▶ _Exercise details_: All lines that hold the string "letter" should be copied. Find them in the listing below.
****************
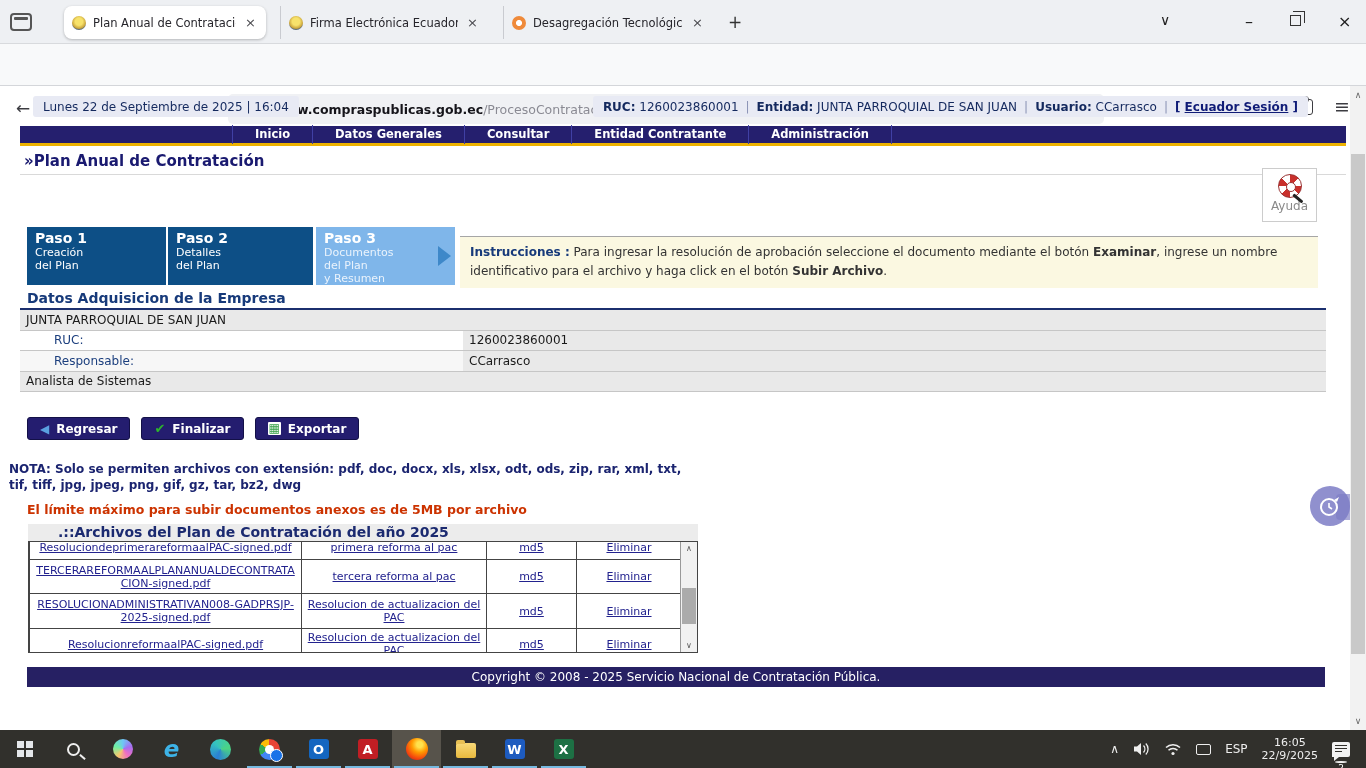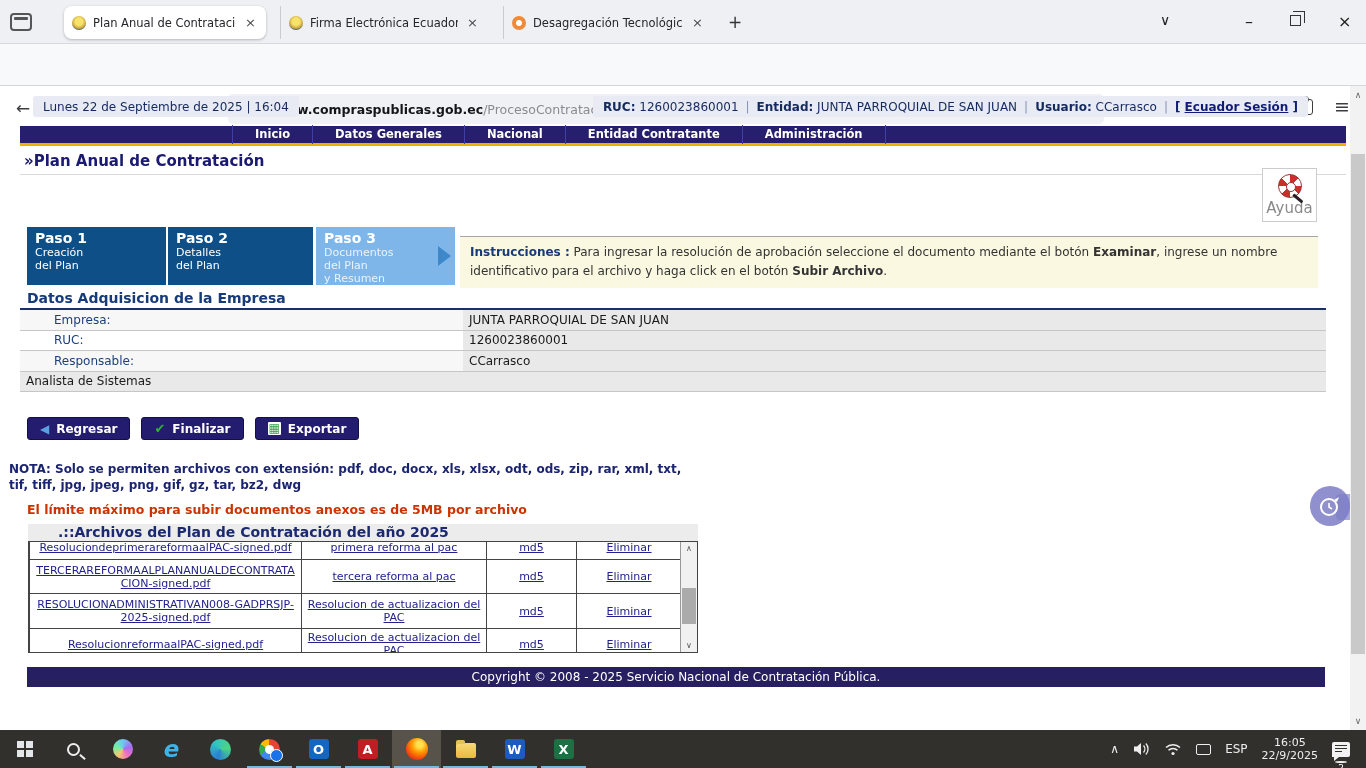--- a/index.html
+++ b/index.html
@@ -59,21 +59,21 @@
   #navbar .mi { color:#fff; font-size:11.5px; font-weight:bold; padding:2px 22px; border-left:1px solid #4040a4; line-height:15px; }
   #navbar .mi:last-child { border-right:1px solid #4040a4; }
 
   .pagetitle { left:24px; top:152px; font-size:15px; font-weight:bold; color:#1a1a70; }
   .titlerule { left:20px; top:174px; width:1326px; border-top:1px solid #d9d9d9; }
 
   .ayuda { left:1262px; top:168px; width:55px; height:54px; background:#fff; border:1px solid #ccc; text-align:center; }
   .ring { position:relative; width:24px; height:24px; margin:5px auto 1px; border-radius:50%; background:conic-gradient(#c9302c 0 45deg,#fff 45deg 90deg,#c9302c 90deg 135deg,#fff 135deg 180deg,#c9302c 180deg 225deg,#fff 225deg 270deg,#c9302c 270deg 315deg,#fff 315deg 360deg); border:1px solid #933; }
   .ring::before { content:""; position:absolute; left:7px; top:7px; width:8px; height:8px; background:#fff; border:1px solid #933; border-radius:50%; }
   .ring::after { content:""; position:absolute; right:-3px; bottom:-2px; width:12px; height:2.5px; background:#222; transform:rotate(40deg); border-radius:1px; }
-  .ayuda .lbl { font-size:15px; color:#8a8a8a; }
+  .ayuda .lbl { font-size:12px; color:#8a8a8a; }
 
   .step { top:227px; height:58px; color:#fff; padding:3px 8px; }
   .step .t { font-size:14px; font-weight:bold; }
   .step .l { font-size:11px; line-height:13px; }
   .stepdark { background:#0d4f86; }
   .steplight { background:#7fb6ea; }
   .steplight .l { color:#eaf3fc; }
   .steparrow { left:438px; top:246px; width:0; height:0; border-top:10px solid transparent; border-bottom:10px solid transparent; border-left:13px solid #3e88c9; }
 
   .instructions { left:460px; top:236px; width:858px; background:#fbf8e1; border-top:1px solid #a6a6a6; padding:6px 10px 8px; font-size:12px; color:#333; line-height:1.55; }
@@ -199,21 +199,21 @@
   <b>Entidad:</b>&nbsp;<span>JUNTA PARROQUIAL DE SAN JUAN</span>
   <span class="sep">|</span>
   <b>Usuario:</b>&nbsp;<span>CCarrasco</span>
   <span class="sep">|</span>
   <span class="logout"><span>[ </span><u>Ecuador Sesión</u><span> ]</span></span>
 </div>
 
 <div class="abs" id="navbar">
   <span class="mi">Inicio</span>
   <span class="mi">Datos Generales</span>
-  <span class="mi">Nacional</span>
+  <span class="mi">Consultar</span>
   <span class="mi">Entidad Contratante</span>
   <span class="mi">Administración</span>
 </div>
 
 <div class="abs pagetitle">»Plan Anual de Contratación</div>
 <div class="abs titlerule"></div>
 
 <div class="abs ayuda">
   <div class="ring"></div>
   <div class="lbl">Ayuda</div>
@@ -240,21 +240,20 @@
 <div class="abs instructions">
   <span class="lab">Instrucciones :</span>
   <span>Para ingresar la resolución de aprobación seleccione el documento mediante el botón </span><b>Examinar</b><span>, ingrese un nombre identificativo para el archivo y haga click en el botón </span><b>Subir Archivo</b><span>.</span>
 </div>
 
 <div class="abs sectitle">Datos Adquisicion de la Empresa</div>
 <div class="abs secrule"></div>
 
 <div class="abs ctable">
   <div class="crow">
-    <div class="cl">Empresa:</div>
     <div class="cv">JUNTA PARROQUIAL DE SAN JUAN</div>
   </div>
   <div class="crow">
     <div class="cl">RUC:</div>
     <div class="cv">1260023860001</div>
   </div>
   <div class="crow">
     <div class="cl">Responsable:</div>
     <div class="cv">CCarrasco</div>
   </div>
****************
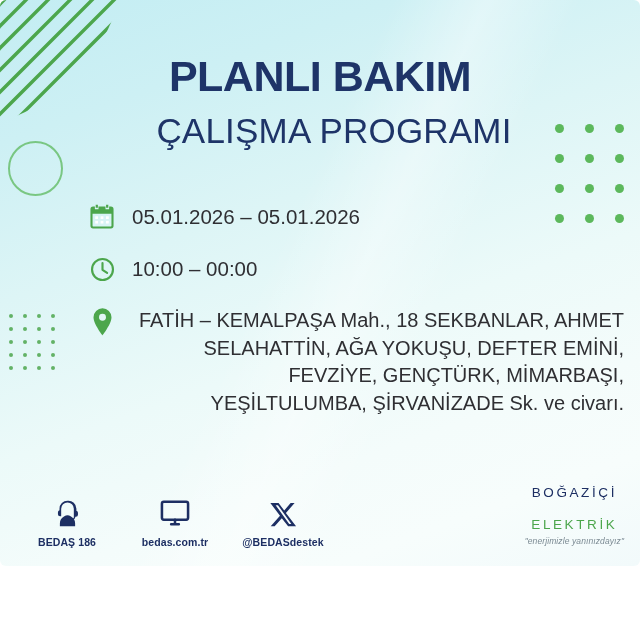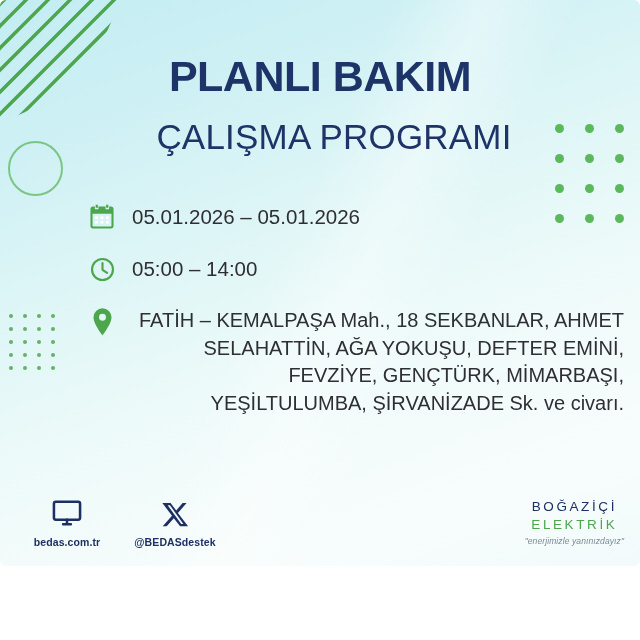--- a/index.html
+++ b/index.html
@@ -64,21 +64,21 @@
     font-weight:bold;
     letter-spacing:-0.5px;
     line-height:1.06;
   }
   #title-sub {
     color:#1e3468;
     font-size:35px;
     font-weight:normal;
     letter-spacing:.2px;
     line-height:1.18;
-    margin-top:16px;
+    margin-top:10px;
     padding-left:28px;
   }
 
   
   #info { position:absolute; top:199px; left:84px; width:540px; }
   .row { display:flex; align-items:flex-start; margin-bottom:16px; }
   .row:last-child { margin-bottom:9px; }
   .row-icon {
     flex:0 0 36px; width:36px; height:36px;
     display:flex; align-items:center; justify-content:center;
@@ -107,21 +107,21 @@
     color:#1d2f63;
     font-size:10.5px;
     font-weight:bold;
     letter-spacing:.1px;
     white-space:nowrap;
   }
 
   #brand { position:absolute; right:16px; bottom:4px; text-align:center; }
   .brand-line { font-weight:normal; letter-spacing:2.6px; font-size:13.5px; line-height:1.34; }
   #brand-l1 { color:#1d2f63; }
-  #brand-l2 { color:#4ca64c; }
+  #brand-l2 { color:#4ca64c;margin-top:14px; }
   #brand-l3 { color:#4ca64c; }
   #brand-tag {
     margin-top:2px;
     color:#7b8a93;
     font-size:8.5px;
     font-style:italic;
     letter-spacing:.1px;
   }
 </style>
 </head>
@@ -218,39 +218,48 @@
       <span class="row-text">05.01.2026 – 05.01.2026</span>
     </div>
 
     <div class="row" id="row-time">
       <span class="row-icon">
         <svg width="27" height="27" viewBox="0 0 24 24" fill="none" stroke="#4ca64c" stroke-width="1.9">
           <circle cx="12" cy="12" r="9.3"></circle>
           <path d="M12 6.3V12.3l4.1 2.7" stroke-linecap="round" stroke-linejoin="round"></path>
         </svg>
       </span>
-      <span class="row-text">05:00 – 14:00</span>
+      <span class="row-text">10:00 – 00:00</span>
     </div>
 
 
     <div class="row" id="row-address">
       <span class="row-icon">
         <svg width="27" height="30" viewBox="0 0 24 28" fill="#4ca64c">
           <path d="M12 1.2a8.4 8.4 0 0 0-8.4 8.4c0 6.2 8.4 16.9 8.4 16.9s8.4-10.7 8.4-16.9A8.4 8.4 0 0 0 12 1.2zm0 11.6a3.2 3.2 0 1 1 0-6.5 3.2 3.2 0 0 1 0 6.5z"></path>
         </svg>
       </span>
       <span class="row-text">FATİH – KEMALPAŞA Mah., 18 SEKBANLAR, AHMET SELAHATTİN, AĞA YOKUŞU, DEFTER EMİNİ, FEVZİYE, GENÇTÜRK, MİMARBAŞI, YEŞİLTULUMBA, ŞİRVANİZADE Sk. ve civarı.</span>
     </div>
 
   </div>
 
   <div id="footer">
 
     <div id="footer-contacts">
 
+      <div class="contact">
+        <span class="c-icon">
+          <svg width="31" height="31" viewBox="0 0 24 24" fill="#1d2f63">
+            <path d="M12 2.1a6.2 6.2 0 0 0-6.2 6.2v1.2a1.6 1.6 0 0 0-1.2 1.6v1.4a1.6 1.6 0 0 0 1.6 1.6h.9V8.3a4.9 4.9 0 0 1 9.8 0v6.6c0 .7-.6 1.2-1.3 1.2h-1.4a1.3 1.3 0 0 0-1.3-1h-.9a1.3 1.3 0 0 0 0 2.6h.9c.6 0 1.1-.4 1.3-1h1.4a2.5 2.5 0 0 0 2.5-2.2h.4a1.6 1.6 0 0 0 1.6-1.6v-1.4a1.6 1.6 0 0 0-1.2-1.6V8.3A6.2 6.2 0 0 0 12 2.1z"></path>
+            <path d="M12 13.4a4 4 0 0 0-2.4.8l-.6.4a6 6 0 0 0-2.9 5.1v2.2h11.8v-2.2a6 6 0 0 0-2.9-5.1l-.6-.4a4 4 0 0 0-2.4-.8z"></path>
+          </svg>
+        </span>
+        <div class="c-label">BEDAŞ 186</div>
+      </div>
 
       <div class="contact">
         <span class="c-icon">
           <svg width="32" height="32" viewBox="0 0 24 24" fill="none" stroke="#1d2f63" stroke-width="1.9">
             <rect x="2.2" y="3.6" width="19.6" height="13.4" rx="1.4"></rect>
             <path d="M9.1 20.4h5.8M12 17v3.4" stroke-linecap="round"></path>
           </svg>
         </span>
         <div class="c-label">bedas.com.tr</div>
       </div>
****************
▶ _Your response_:
     letter-spacing:-0.5px;
     letter-spacing:.2px;
     letter-spacing:.1px;
   .brand-line { font-weight:normal; letter-spacing:2.6px; font-size:13.5px; line-height:1.34; }
     letter-spacing:.1px;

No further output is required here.